Young people who need support can send messages at any time on their mobile phones to connect with trained counsellors.
U-Matter is designed to address the widespread mental-health challenges facing Jamaican youth.
Research shows that one in every four Jamaican students has considered suicide.
The Ministry of Health and Wellness reports that up to 60 per cent of those treated at hospitals for attempted suicide are adolescents and young people under age 24.
Polls conducted by UNICEF through U-Report, which currently has 13,000 young subscribers called U-Reporters, strongly support this evidence.

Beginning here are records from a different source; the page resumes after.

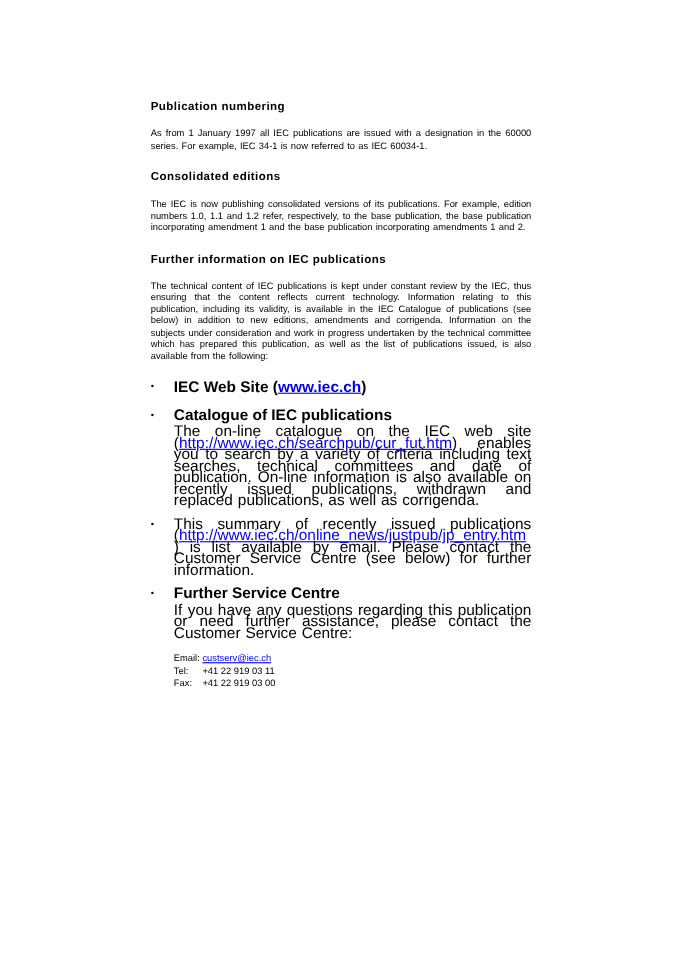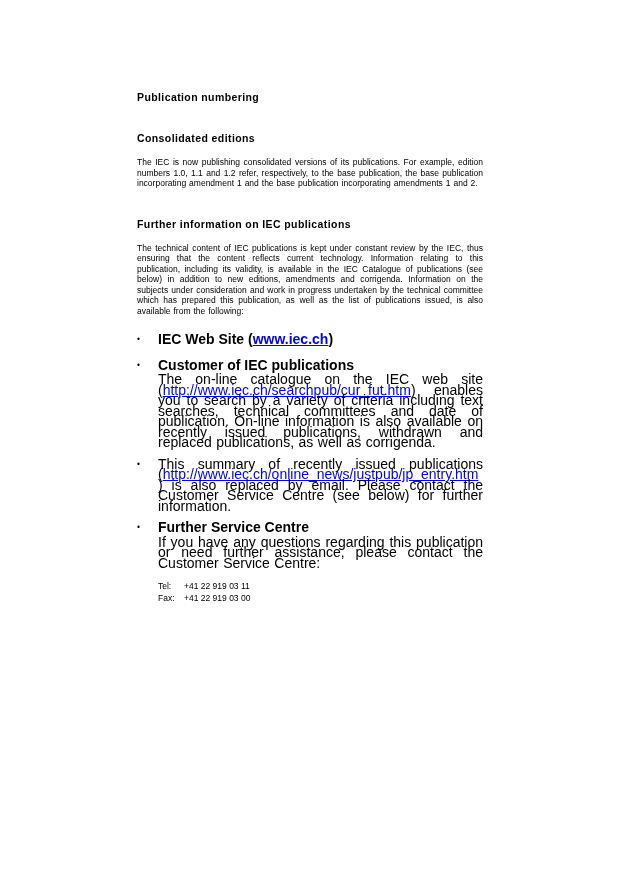--- a/index.html
+++ b/index.html
@@ -97,6 +97,7 @@
 <div class="page">
 
   <h2 class="section-heading">Publication numbering</h2>
+  <p class="para">As from 1 January 1997 all IEC publications are issued with a designation in the 60000 series. For example, IEC 34-1 is now referred to as IEC 60034-1.</p>
 
   <h2 class="section-heading spaced">Consolidated editions</h2>
   <p class="para">The IEC is now publishing consolidated versions of its publications. For example, edition numbers 1.0, 1.1 and 1.2 refer, respectively, to the base publication, the base publication incorporating amendment 1 and the base publication incorporating amendments 1 and 2.</p>

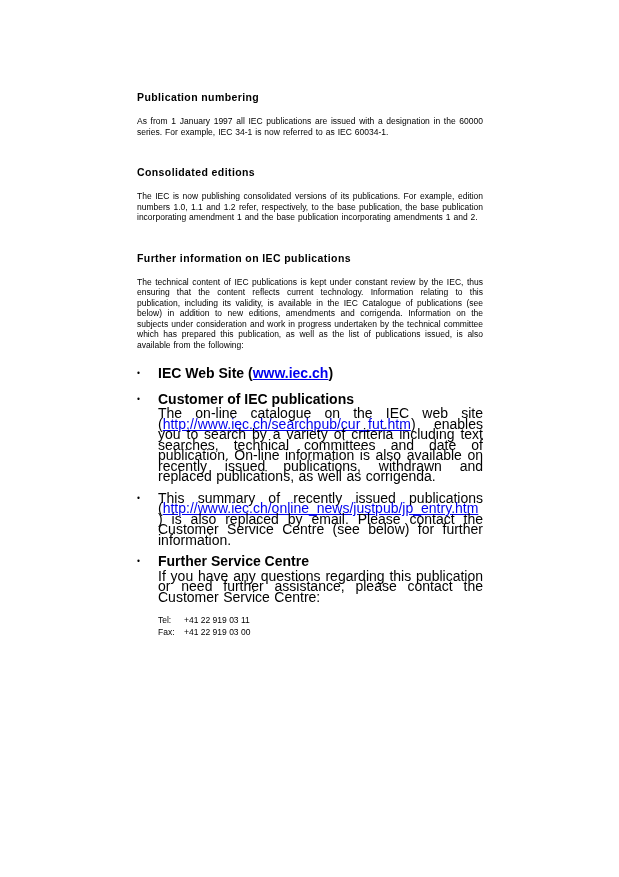--- a/index.html
+++ b/index.html
@@ -26,7 +26,7 @@
     line-height: 12px;
   }
   .section-heading.spaced {
-    margin-top: 29px;
+    margin-top: 18px;
   }
   .para {
     font-size: 8.5px;

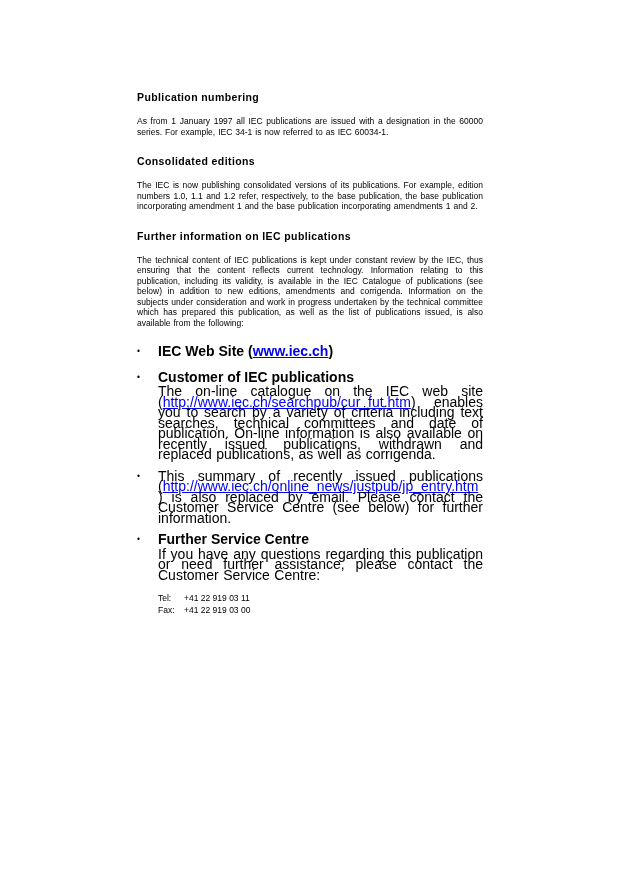--- a/index.html
+++ b/index.html
@@ -117,7 +117,7 @@
     <div class="bullet-item">
       <span class="bullet-marker"></span>
       <div class="bullet-content">
-        <div class="bullet-title">Customer of IEC publications</div>
+        <div class="bullet-title">Catalogue of IEC publications</div>
         <p class="bullet-body"><span>The on-line catalogue on the IEC web site (</span><a class="link">http://www.iec.ch/searchpub/cur_fut.htm</a><span>) enables you to search by a variety of criteria including text searches, technical committees and date of publication. On-line information is also available on recently issued publications, withdrawn and replaced publications, as well as corrigenda.</span></p>
       </div>
     </div>

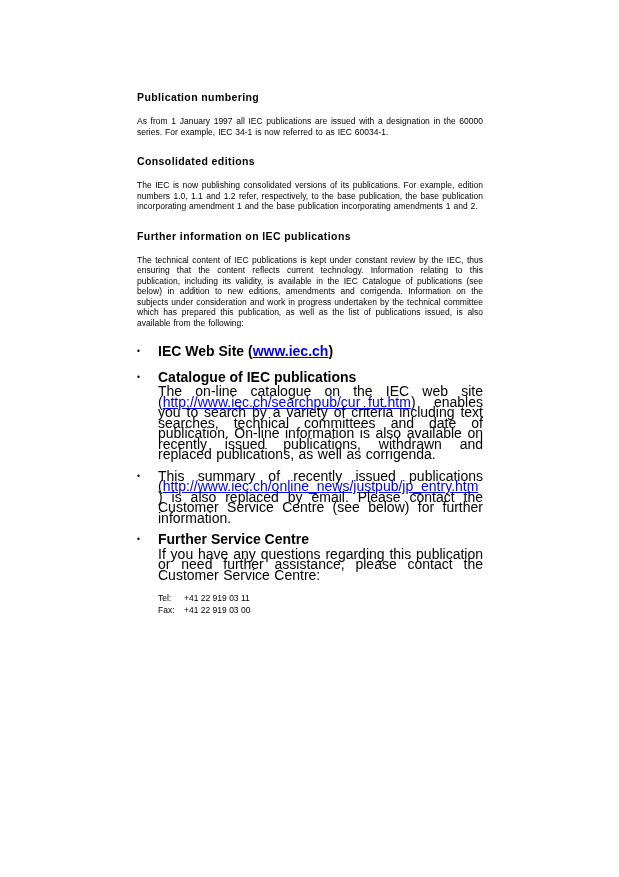--- a/index.html
+++ b/index.html
@@ -125,7 +125,7 @@
     <div class="bullet-item">
       <span class="bullet-marker"></span>
       <div class="bullet-content">
-        <p class="bullet-body"><span>This summary of recently issued publications (</span><a class="link">http://www.iec.ch/online_news/justpub/jp_entry.htm</a><span>) is also replaced by email. Please contact the Customer Service Centre (see below) for further information.</span></p>
+        <p class="bullet-body"><span>This summary of recently issued publications (</span><a class="link">http://www.iec.ch/online_news/justpub/jp_entry.htm</a><span>) is list available by email. Please contact the Customer Service Centre (see below) for further information.</span></p>
       </div>
     </div>
 

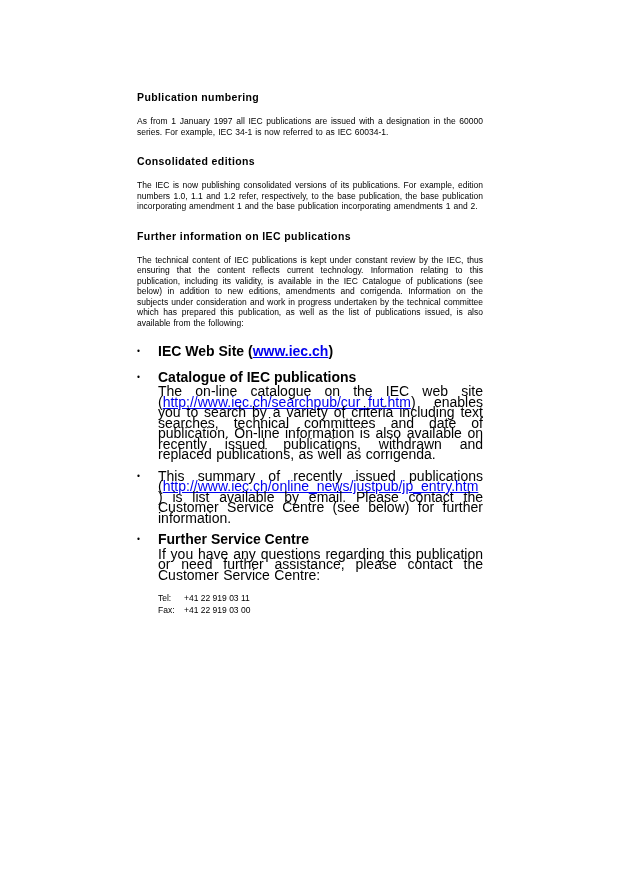--- a/index.html
+++ b/index.html
@@ -140,6 +140,7 @@
   </div>
 
   <div class="contact-block">
+    <div class="contact-row"><span class="contact-label">Email:</span><a class="link">custserv@iec.ch</a></div>
     <div class="contact-row"><span class="contact-label">Tel:</span><span>+41 22 919 03 11</span></div>
     <div class="contact-row"><span class="contact-label">Fax:</span><span>+41 22 919 03 00</span></div>
   </div>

One poll in 2018 highlighted that 53 per cent of respondents said they had considered suicide.
“This is a critical time for UNICEF and our partners to introduce a service like this for young people in Jamaica, who are grappling with mental-health challenges that were worsened by the COVID-19 pandemic,” said UNICEF Jamaica Country Representative Mariko Kagoshima at the launch.
U-Matter is being funded with technical support by UNICEF for the first two years of operation, and thereafter, will be managed by the Ministry of Health and Wellness.
“The experience of the COVID pandemic has come with many side effects. One such is the impact on our young people. They have had to stay at home, many times alone, and have become lonely, anxious, and distracted from the things they look forward to as they grow up,” noted Minister of Health and Wellness Dr Christopher Tufton.